The cook started squashing the canned fruit on the plate, splashing syrup on the table.


“One after the other, wasn’t it? Was it fun? Did you enjoy it? It was impossible to stop, wasn’t it, Mr. Carver?”


There was a tense moment of gelid silence. The cook looked at her.


“Good luck, Sarah.”


She stared at him for a few seconds and walked out of the café.


*


It would be a long day and a longer night. She decided to stay in the crevice of her hut and pack her stuff. She had had enough of this town. She would miss nothing about it. At daybreak, a backpack over her shoulder and some food, and she would cross the tunnel in the mine to escape this nightmare for good.


The next morning, before leaving, she dropped by the café. Carver was stooping over one of the tables. She grabbed his hair and pulled the head back. His throat was slit. Yes, very dead. Sarah walked around the chair and turned the record-player on. Charlie Parker was playing “Summertime”.


“One of these mornings...” Sarah hummed the song softly. “…you'll spread your wings and you'll take to the sky.”
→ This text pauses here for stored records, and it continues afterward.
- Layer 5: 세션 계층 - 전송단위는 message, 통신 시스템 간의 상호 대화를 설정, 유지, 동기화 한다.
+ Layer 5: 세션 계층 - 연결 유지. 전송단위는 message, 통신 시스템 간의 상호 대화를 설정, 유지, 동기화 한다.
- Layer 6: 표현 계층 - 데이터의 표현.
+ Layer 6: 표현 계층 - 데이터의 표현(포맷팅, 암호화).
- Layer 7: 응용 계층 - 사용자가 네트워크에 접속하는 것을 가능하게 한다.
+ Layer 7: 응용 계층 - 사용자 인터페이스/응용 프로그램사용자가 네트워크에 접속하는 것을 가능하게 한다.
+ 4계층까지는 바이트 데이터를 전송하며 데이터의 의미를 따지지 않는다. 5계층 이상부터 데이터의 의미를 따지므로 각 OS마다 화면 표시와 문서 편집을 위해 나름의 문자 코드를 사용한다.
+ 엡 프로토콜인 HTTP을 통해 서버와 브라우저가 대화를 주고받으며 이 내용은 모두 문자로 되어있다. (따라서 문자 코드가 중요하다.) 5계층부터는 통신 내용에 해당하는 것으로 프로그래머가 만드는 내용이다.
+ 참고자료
She grabbed an old newspaper from her backpack and threw it on the cook’s table.


The news on the front page uncovered the horrid rape of a young engineer, a single mother who had just settled in a promising town by the seashore. Six men were arrested, but acquitted during the trial. Mathilda Fairchild’s testimony was not enough to convict them and she had to endure their presence and unvoiced mockery for years. These were six men of completely different walks of life who in a night of partying and drinking together sealed their destinies irremediably.


It was done, Sarah thought.


 “Good luck to you. Oh, wait… What a pity. Too late now for luck. Isn’t it, Ethan Carver?”